# EXTRACTED MATERIAL
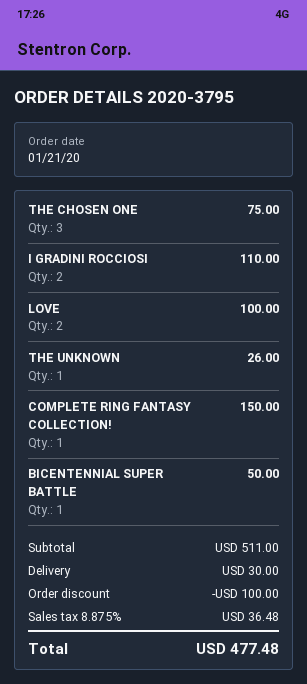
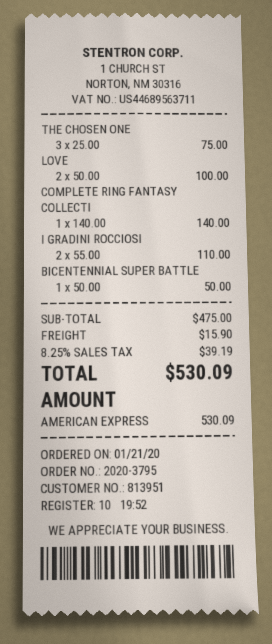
THE UNKNOWN: 1 for 26.00 -> none
COMPLETE RING FANTASY COLLECTION!: 1 for 150.00 -> 1 for 140.00
subtotal: 511.00 -> 475.00
discount: 100.00 -> none
shipping: 30.00 -> 15.90
tax: 8.875% = 36.48 -> 8.25% = 39.19
total: 477.48 -> 530.09

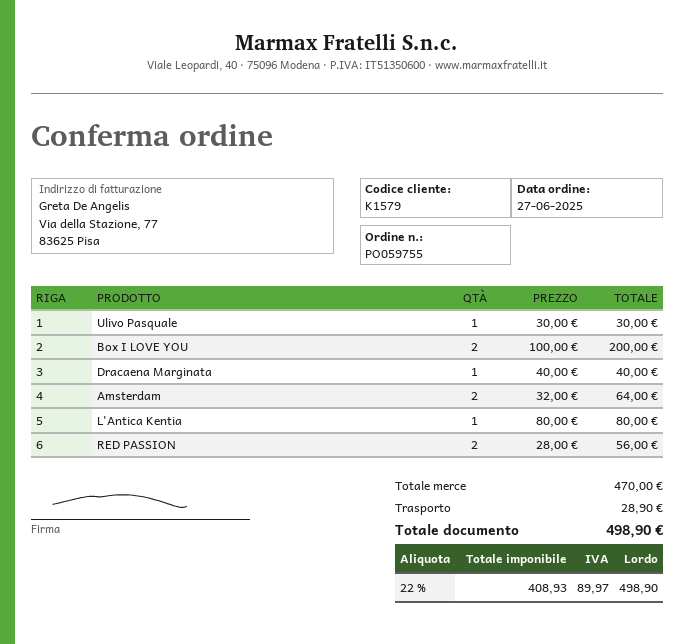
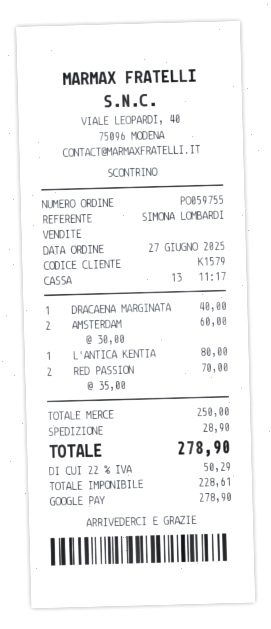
Ulivo Pasquale: 1 x 30.00 = 30.00 -> none
Box I LOVE YOU: 2 x 100.00 = 200.00 -> none
Amsterdam: 2 x 32.00 = 64.00 -> 2 x 30.00 = 60.00
RED PASSION: 2 x 28.00 = 56.00 -> 2 x 35.00 = 70.00
subtotal: 470.00 -> 250.00
net: 408.93 -> 228.61
tax: 22% = 89.97 -> 22% = 50.29
total: 498.90 -> 278.90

# INSTRUCTIONS FOR THE TASK
Up to and including the last line of the records above, print exactly every line from the one that contains "Ulivo Pasquale: 1 x 30.00 = 30.00 -> none" onward.

# ANSWER FOR THE TASK
Ulivo Pasquale: 1 x 30.00 = 30.00 -> none
Box I LOVE YOU: 2 x 100.00 = 200.00 -> none
Amsterdam: 2 x 32.00 = 64.00 -> 2 x 30.00 = 60.00
RED PASSION: 2 x 28.00 = 56.00 -> 2 x 35.00 = 70.00
subtotal: 470.00 -> 250.00
net: 408.93 -> 228.61
tax: 22% = 89.97 -> 22% = 50.29
total: 498.90 -> 278.90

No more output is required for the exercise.